# Shares, Options, Futures, CFDs - what do you trade and why?



## Pager (4 March 2007)

We all trade to basically make a buck, but which markets/instruments do those on this forum trade and why?

All have there pros and cons but why do you favour a particular market over another, many may trade 2 or 3 or maybe all instruments but I would expect even these traders favour 1 market over the others.

I trade Index Futures and on a short term basis, very rarely hold past the close of any market, for me Index Futures are the simplest form of trading and I would go as far to say that trading these types of futures is a far more even playing field for all participants in the market.

Costs involved are very low compared to other markets, buying 1 contract on the Spi for example costs from $5 to $20 depending on the broker, that contract at current prices controls about $140,000, markets are liquid and spreads generally pretty tight, although slippage in some markets can be bad when they are moving quickly.

Cheers

Pager


----------



## Bronte (4 March 2007)

*Re: Shares, Options, Futures, CFD's - what do you trade and why?*

*What do you trade and why?*

Great question Pager  

We trade the SPI Daily
For the following reasons:

Leverage.
Volatility.
Good liquidity.
Ease of execution.
Diversification.
Just as easy to Sell.
Zero counterparty risk.
Price transparency.
Low transaction costs.
We have specialised in 'Trading the SPI'


----------



## wayneL (4 March 2007)

*Re: Shares, Options, Futures, CFD's - what do you trade and why?*



			
				Bronte said:
			
		

> *What do you trade and why?*
> 
> Great question Pager
> 
> ...



????????????


----------



## surfingman (4 March 2007)

*Re: Shares, Options, Futures, CFD's - what do you trade and why?*

Only shares at the moment as only been trading for about 6 months, looking at gettting into options but etrade is taking there time to review my application which has been sent 3 weeks ago!!!!


----------



## Bronte (4 March 2007)

*Re: Shares, Options, Futures, CFD's - what do you trade and why?*



			
				wayneL said:
			
		

> ????????????



Do you have a question?


----------



## wayneL (4 March 2007)

*Re: Shares, Options, Futures, CFD's - what do you trade and why?*



			
				Bronte said:
			
		

> Do you have a question?



You mention diversification, yet seem to trade only one instrument. Not meant as criticism, but this seems more like concentration than diversification.


----------



## Bronte (4 March 2007)

*Re: Shares, Options, Futures, CFD's - what do you trade and why?*

Still confused Wayne  
So what is your question?


----------



## wayneL (4 March 2007)

*Re: Shares, Options, Futures, CFD's - what do you trade and why?*



			
				Bronte said:
			
		

> Still confused Wayne
> So what is your question?




You listed "diversification" as a reason for trading the SPI.

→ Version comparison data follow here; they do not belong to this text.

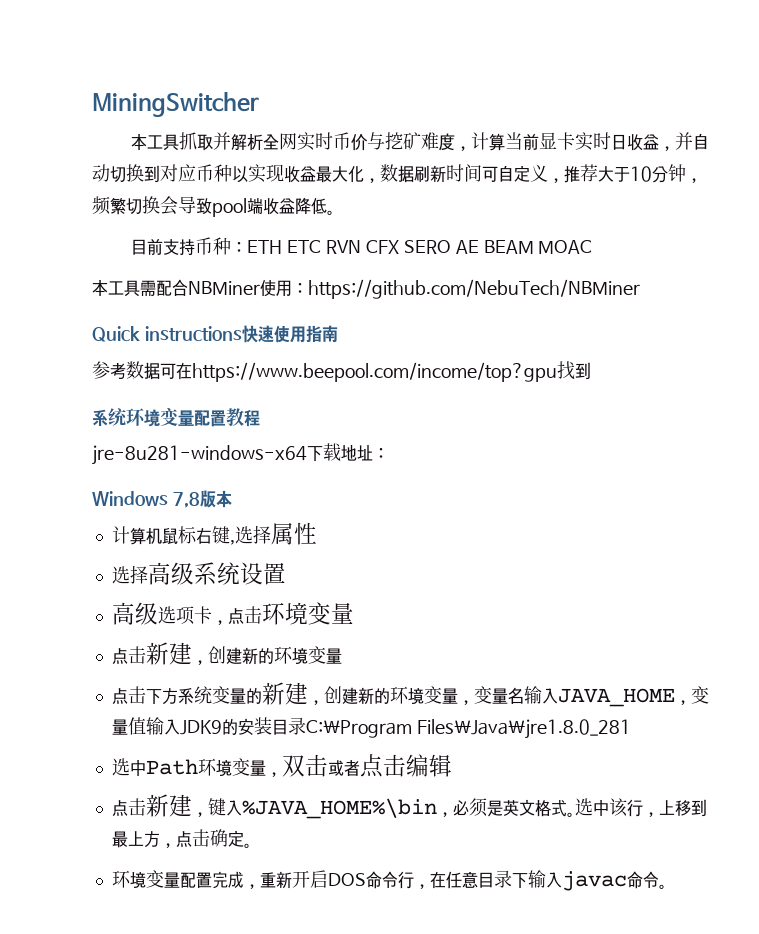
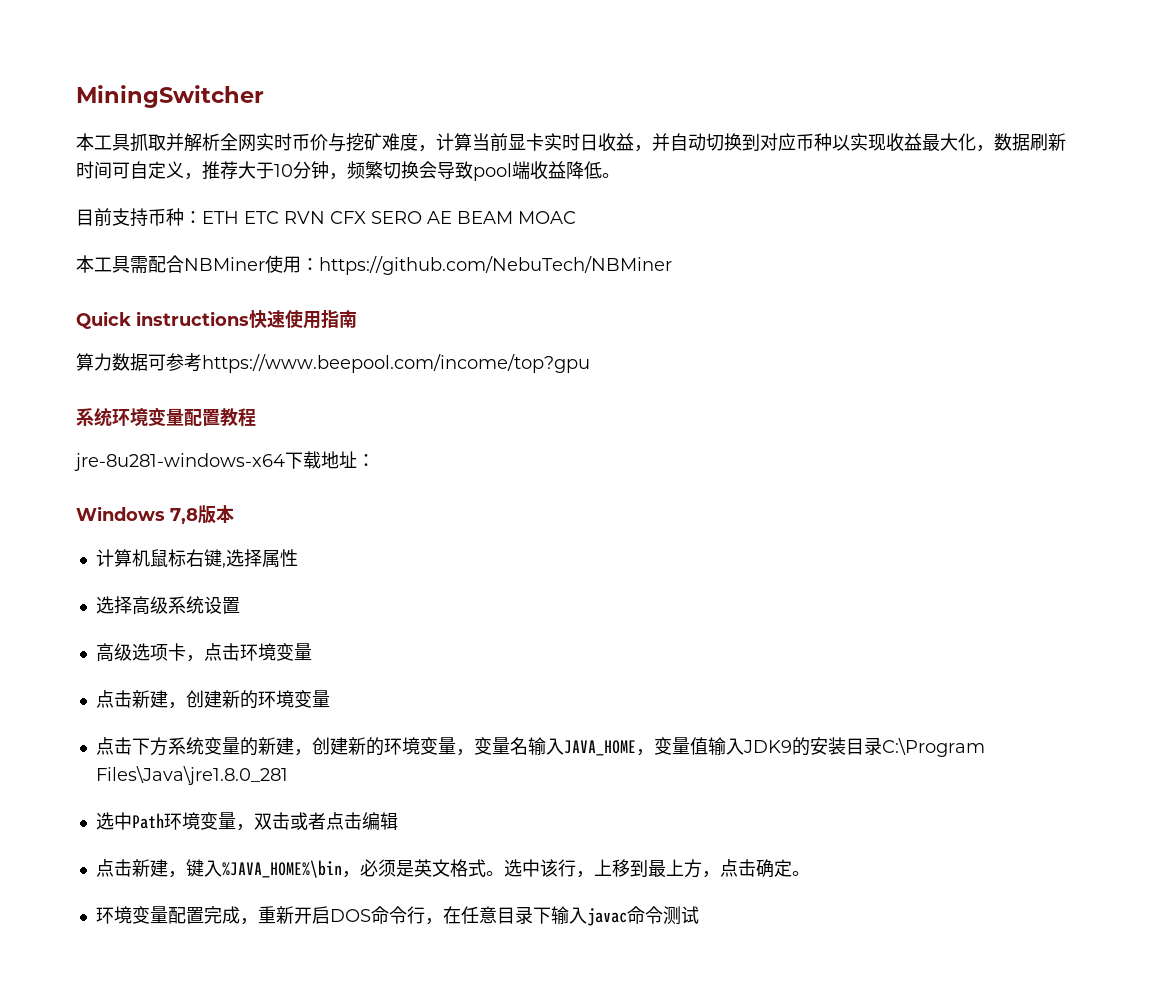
- 参考数据可在https://www.beepool.com/income/top?gpu找到
+ 算力数据可参考https://www.beepool.com/income/top?gpu
- 环境变量配置完成，重新开启DOS命令行，在任意目录下输入javac命令。
+ 环境变量配置完成，重新开启DOS命令行，在任意目录下输入javac命令测试

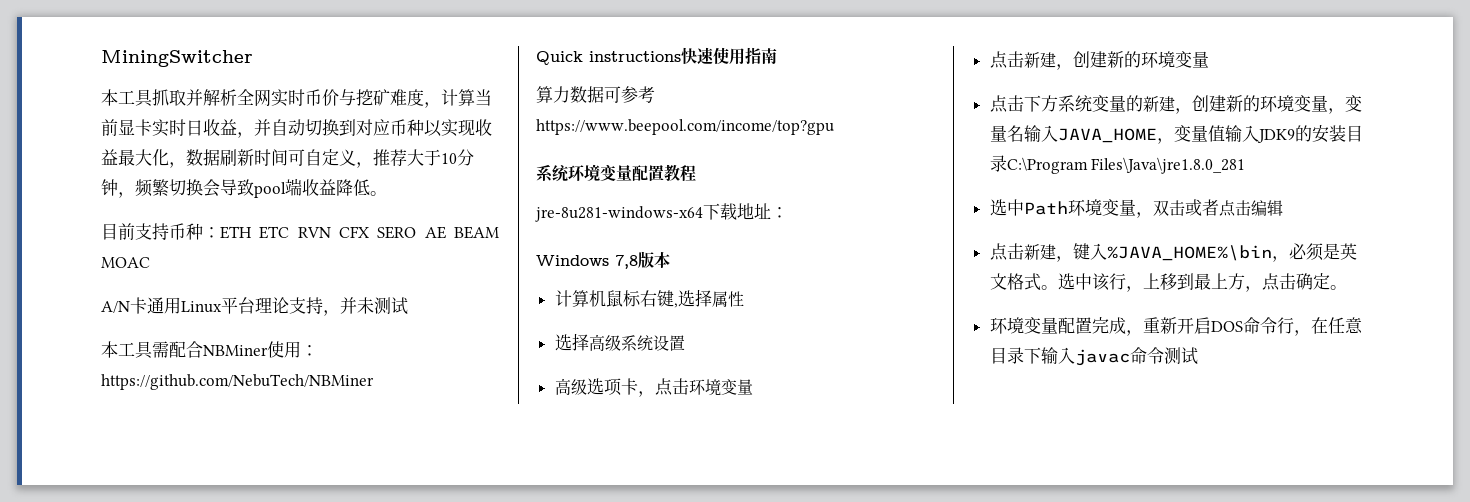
+ A/N卡通用Linux平台理论支持，并未测试

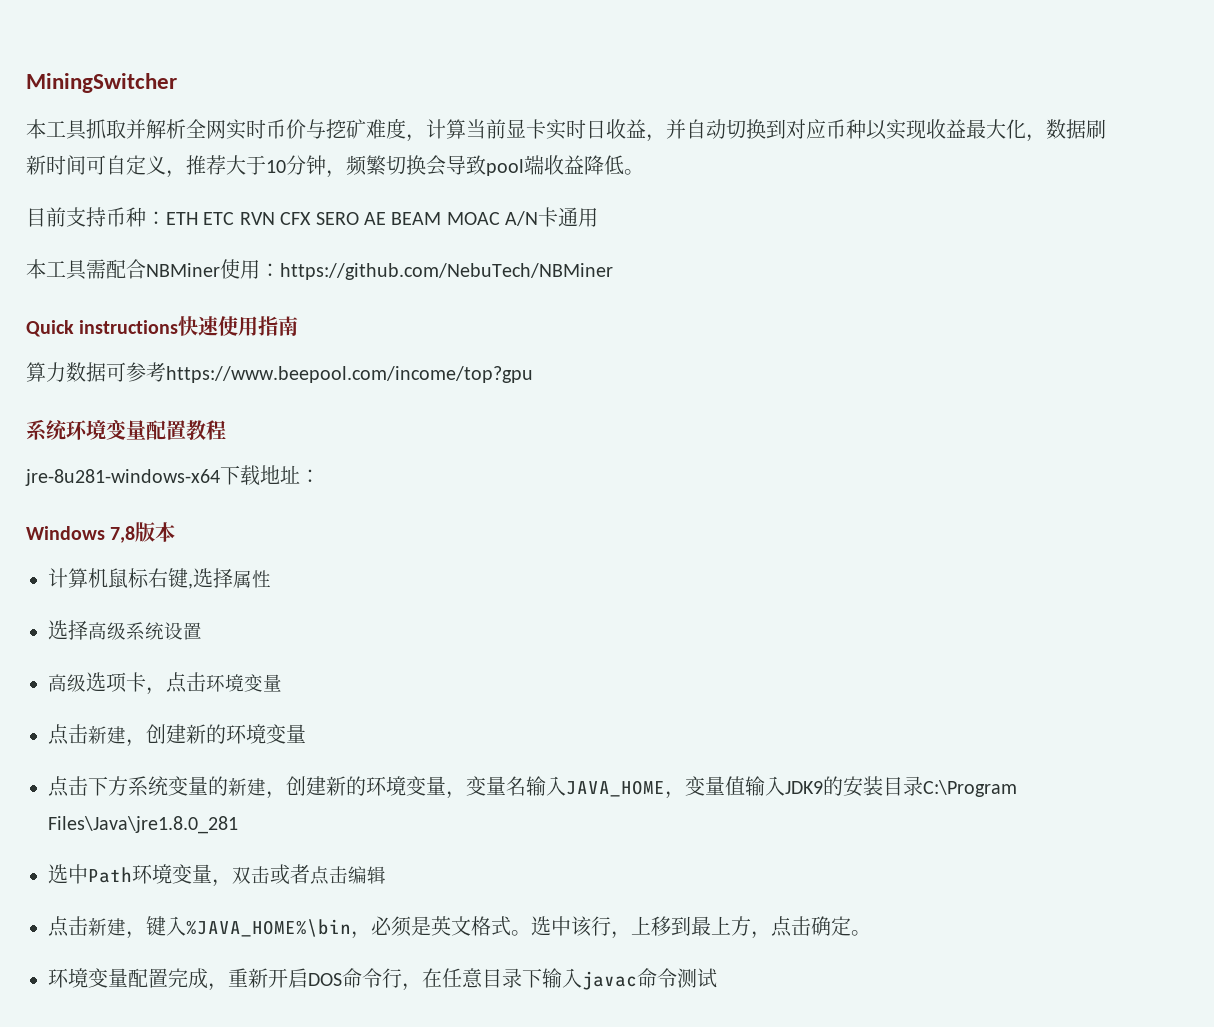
- 目前支持币种：ETH ETC RVN CFX SERO AE BEAM MOAC
- A/N卡通用Linux平台理论支持，并未测试
+ 目前支持币种：ETH ETC RVN CFX SERO AE BEAM MOAC A/N卡通用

*di·ver·si·fi·ca·tion*      /dɪˌvɜrsəfɪˈkeɪʃən, daɪ-/ Pronunciation Key - Show Spelled Pronunciation[di-vur-suh-fi-key-shuhn, dahy-] Pronunciation Key - Show IPA Pronunciation
–noun
1.	the act or process of diversifying; state of being diversified.
2.	the act or practice of manufacturing a variety of products, *investing in a variety of securities*, selling a variety of merchandise, etc., so that a failure in or an economic slump affecting one of them will not be disastrous.

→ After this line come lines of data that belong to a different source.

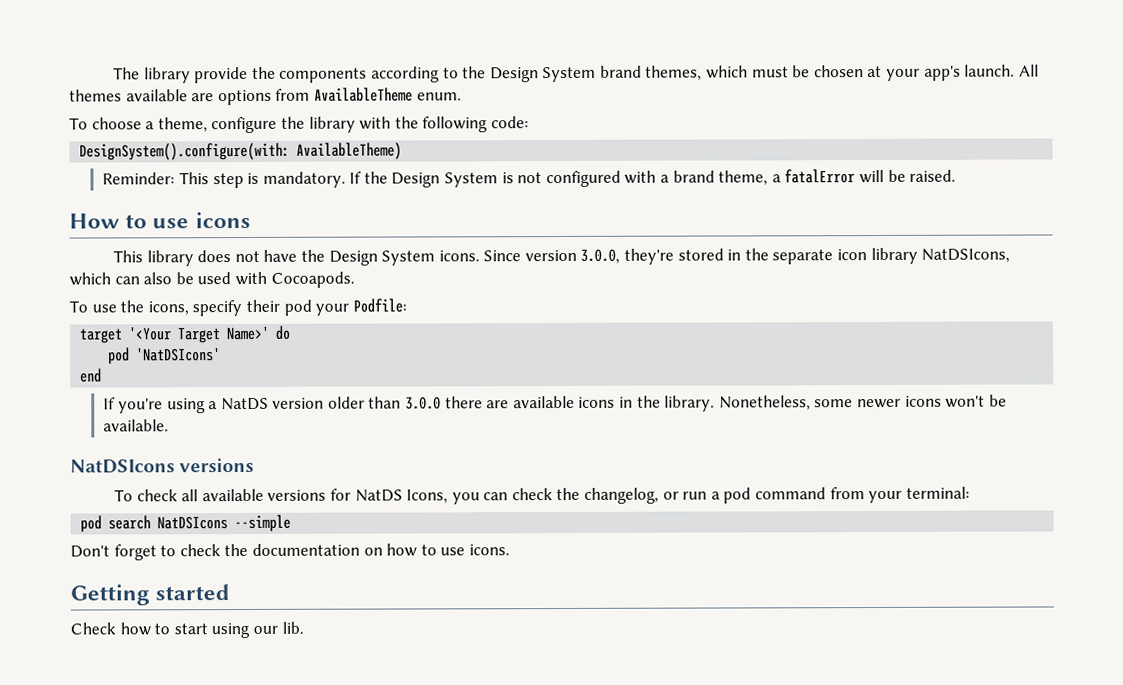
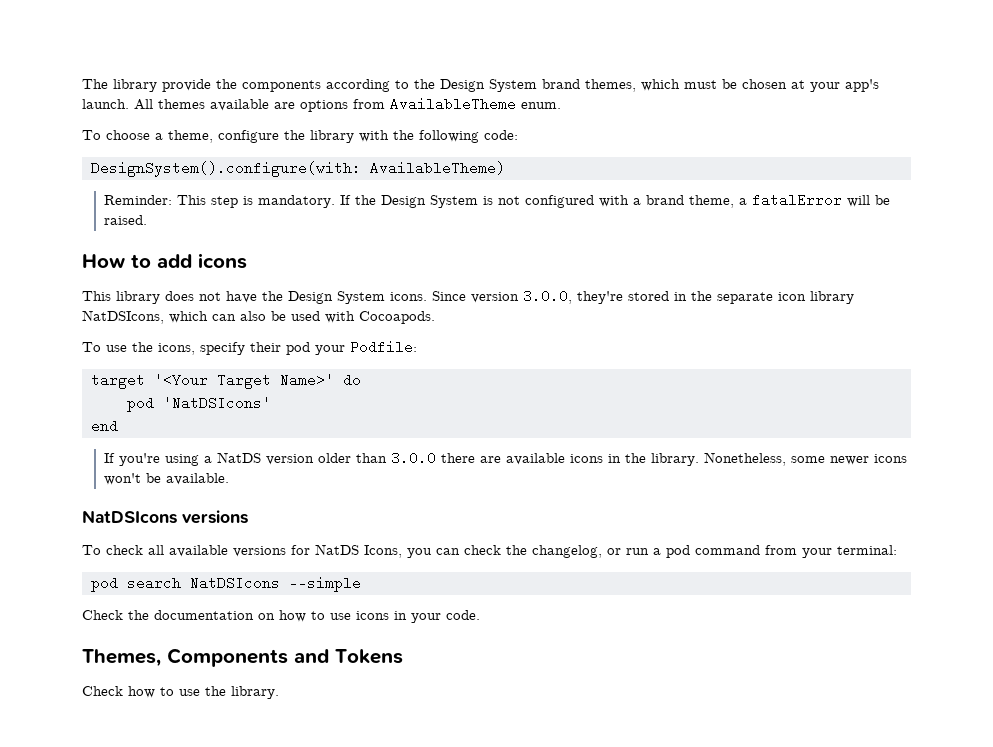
- How to use icons
+ How to add icons
- Don't forget to check the documentation on how to use icons.
- Getting started
+ Check the documentation on how to use icons in your code.
+ Themes, Components and Tokens
- Check how to start using our lib.
+ Check how to use the library.

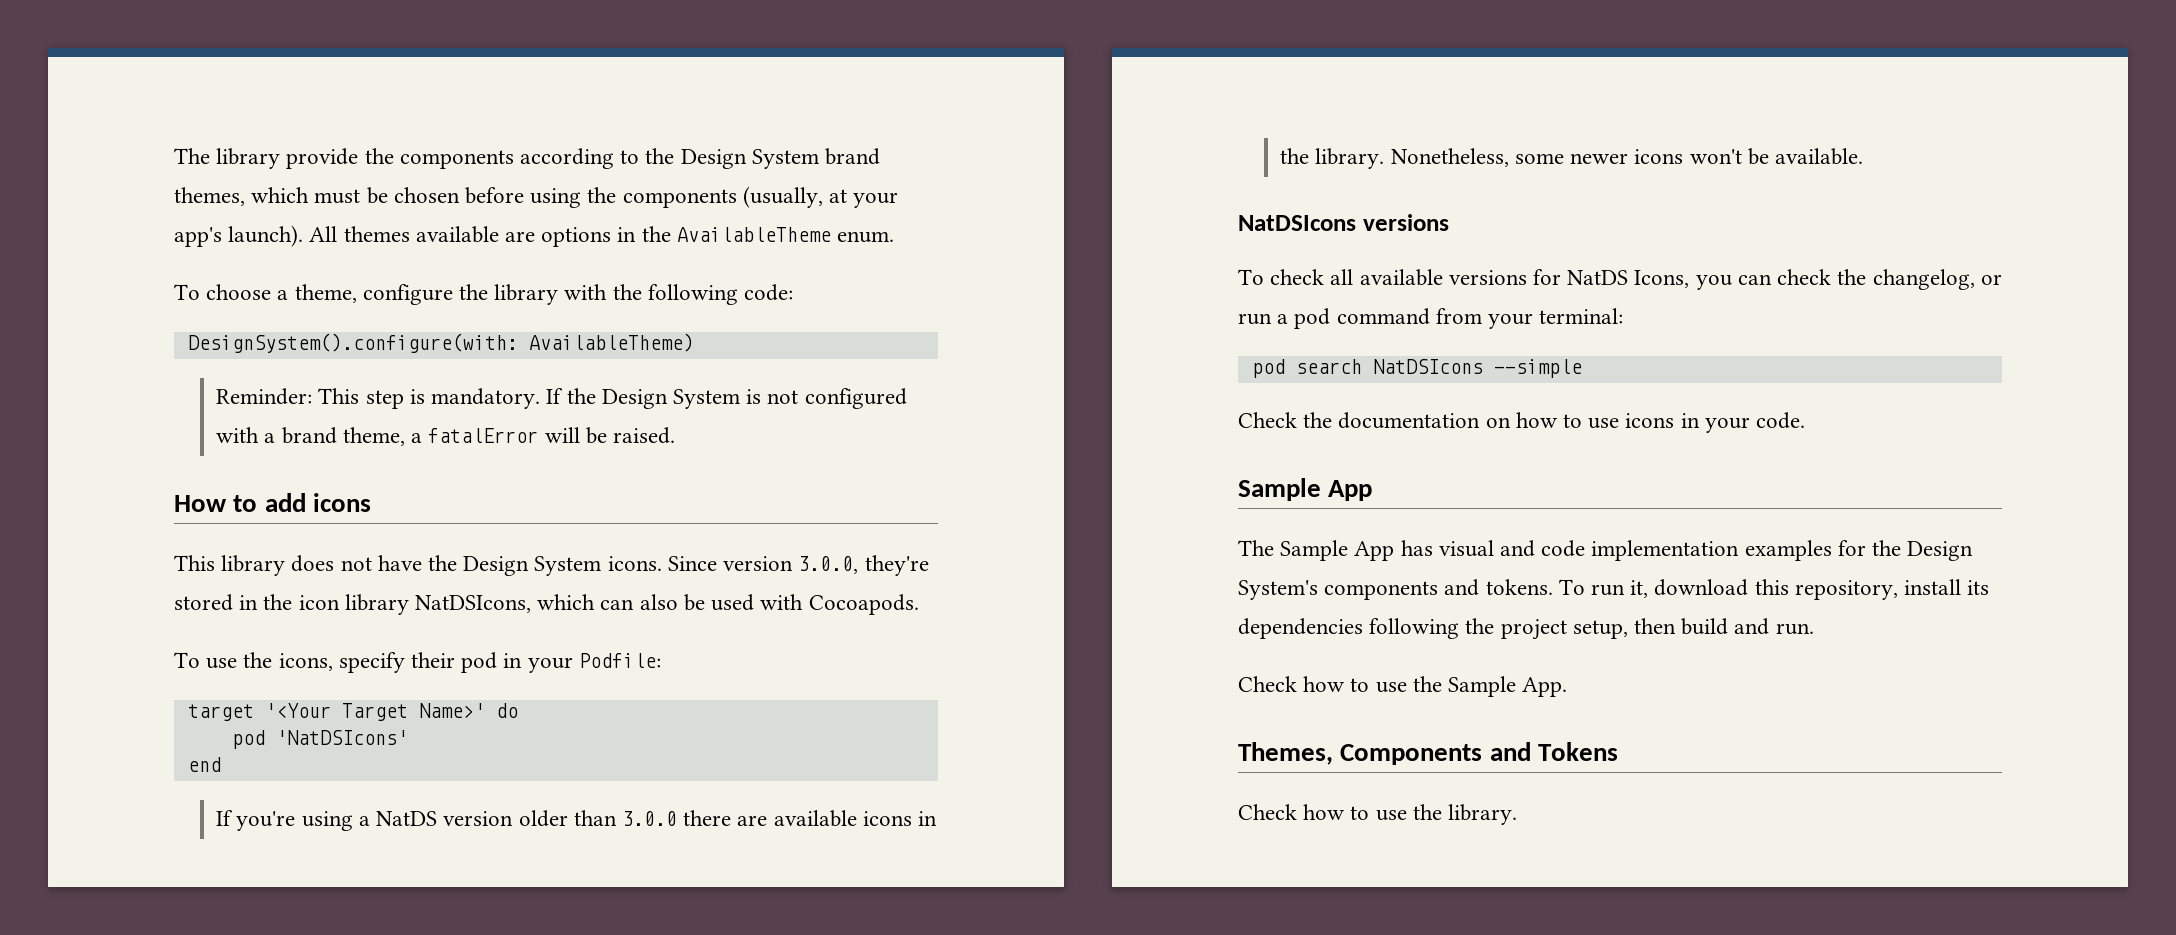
- The library provide the components according to the Design System brand themes, which must be chosen at your app's launch.
+ The library provide the components according to the Design System brand themes, which must be chosen before using the components (usually, at your app's launch).
- All themes available are options from AvailableTheme enum.
+ All themes available are options in the AvailableTheme enum.
- Since version 3.0.0, they're stored in the separate icon library NatDSIcons, which can also be used with Cocoapods.
+ Since version 3.0.0, they're stored in the icon library NatDSIcons, which can also be used with Cocoapods.
- To use the icons, specify their pod your Podfile:
+ To use the icons, specify their pod in your Podfile:
  Check the documentation on how to use icons in your code.
+ Sample App
+ The Sample App has visual and code implementation examples for the Design System's components and tokens. To run it, download this repository, install its dependencies following the project setup, then build and run.
+ Check how to use the Sample App.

Granted, the SPI is an index of diverse equities, but the act of trading the SPI exclusively, doesn't strike me as diversification.

Don't worry, just being a pedagogue.


----------



## Bronte (4 March 2007)

*Re: Shares, Options, Futures, CFD's - what do you trade and why?*



			
				wayneL said:
			
		

> You listed "diversification" as a reason for trading the SPI.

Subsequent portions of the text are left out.